I’ve recently been able to put her down for naps (after she’s fallen asleep) and she’s stayed asleep but these last few days she’s been waking up and not liked being put down.

She’s fine during the day, but at night she only wants Mummy so it’s mostly me atm. Although I did get a lie in when DH got up with her this morning. Smile

It’s such hard work isn’t it. Once you think you’ve got to grips with one thing they change again and it’s back to square one.

OP posts:
sleepycat13 · 03/02/2019 08:00

we night weaned at 7 months because I couldn't cope with the constant waking overnight and need for boob. it was relentless and I reached breaking point.
he increased feeding during the day slightly but not significantly so.
went back to work at 10 months at which point he would feed morning and then several times in the evening and more during the day at weekends.
now 16 months and still going. has morning feed and one evening feed but sometimes not that bothered. weekends he tends to want a bit more. supply has gradually lessened as we have cut down so I do have much less milk now then when I stopped night feeding but it means I can comfortably go all day at work and overnight too if he doesn't want much of evening feed.

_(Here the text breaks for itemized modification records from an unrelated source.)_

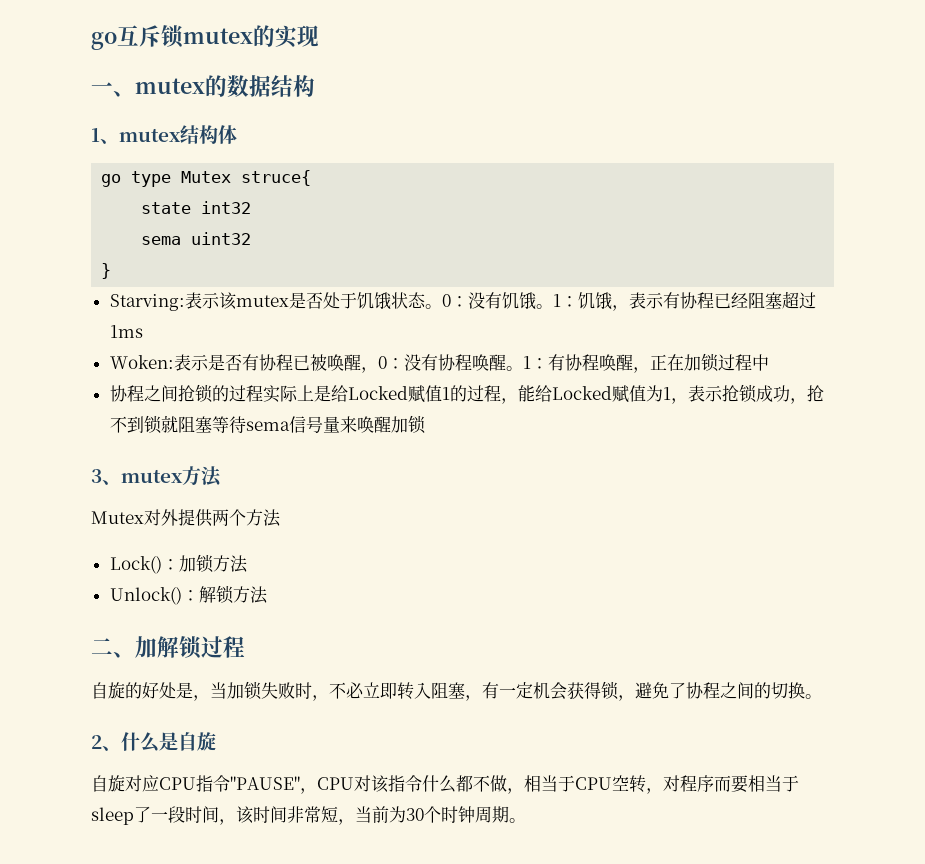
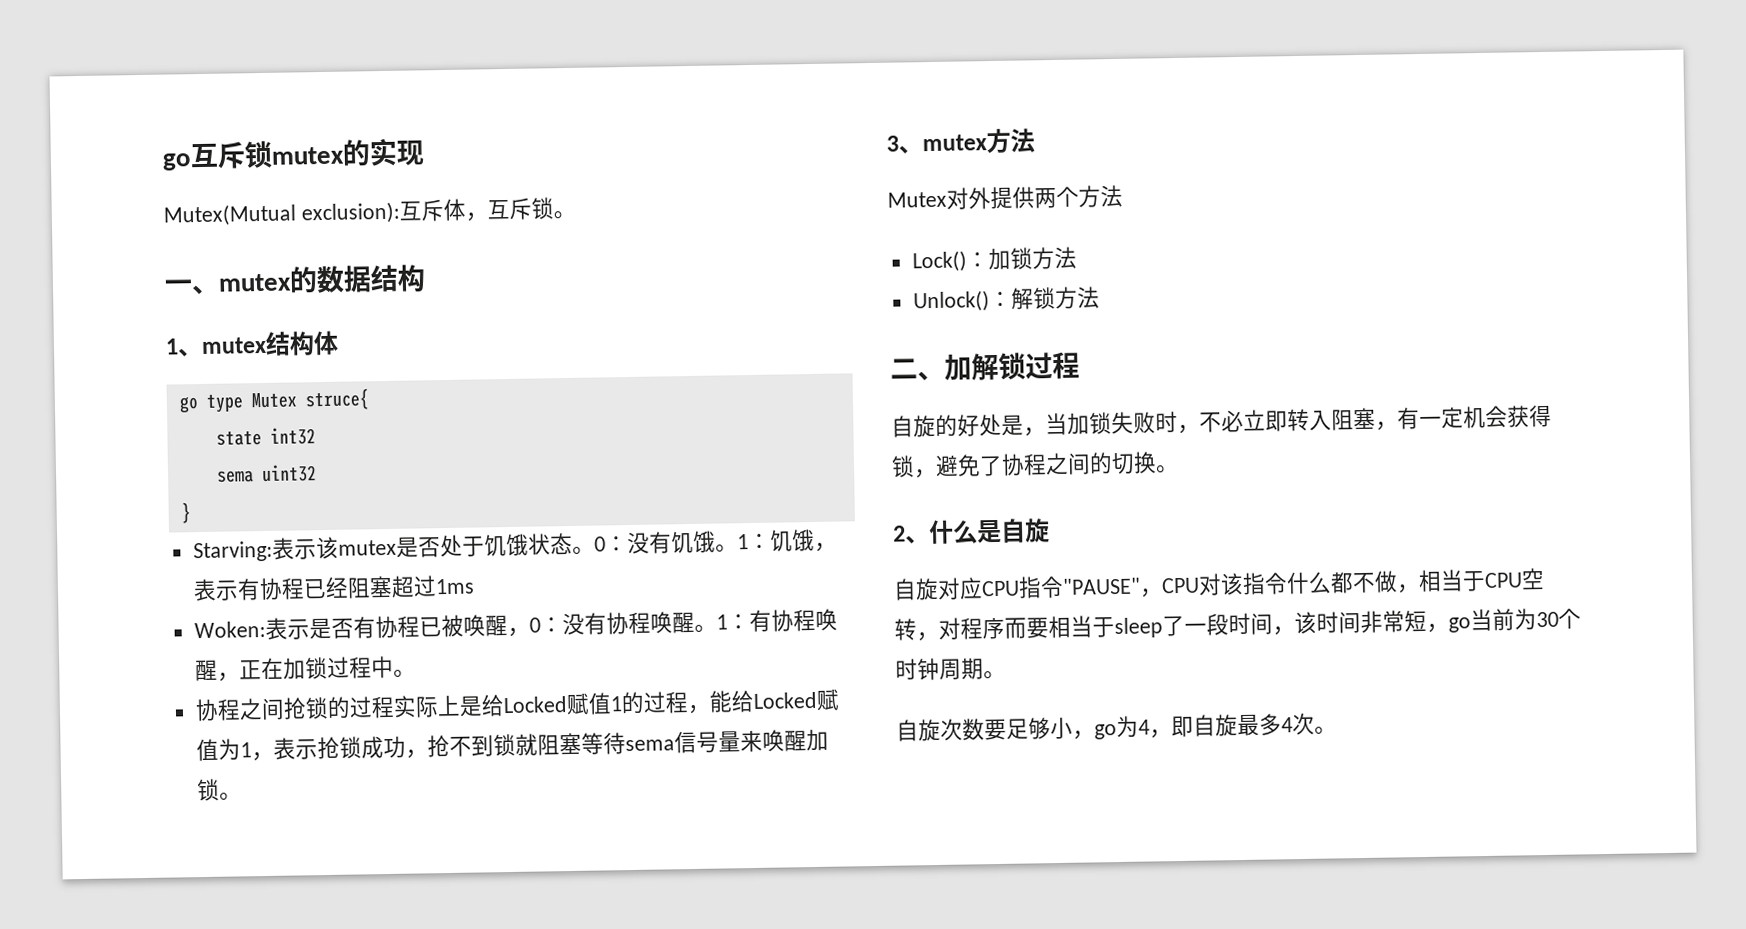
+ Mutex(Mutual exclusion):互斥体，互斥锁。
- 1：有协程唤醒，正在加锁过程中
+ 1：有协程唤醒，正在加锁过程中。
- 协程之间抢锁的过程实际上是给Locked赋值1的过程，能给Locked赋值为1，表示抢锁成功，抢不到锁就阻塞等待sema信号量来唤醒加锁
+ 协程之间抢锁的过程实际上是给Locked赋值1的过程，能给Locked赋值为1，表示抢锁成功，抢不到锁就阻塞等待sema信号量来唤醒加锁。
- 自旋对应CPU指令"PAUSE"，CPU对该指令什么都不做，相当于CPU空转，对程序而要相当于sleep了一段时间，该时间非常短，当前为30个时钟周期。
+ 自旋对应CPU指令"PAUSE"，CPU对该指令什么都不做，相当于CPU空转，对程序而要相当于sleep了一段时间，该时间非常短，go当前为30个时钟周期。
+ 自旋次数要足够小，go为4，即自旋最多4次。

for us night weaning was just part of sleep training. we used a gradual withdrawal approach (vanishing chair) it's not for everyone I only did it because I couldn't cope anymore but it worked and sleep is no longer an issue

good luck

Rubusfruticosus · 03/02/2019 08:10

Weaned at just turned five years. Night weaned at two and a half, I put him in his own bed in my bedroom. He understood and was ready and slept through from the first night.

crosser62 · 03/02/2019 08:12

Baby number 1 bf for 7 months.
Baby number 2 bf for exactly 3 years. Stopped on 3rd birthday.
I miss everything about it, loved it.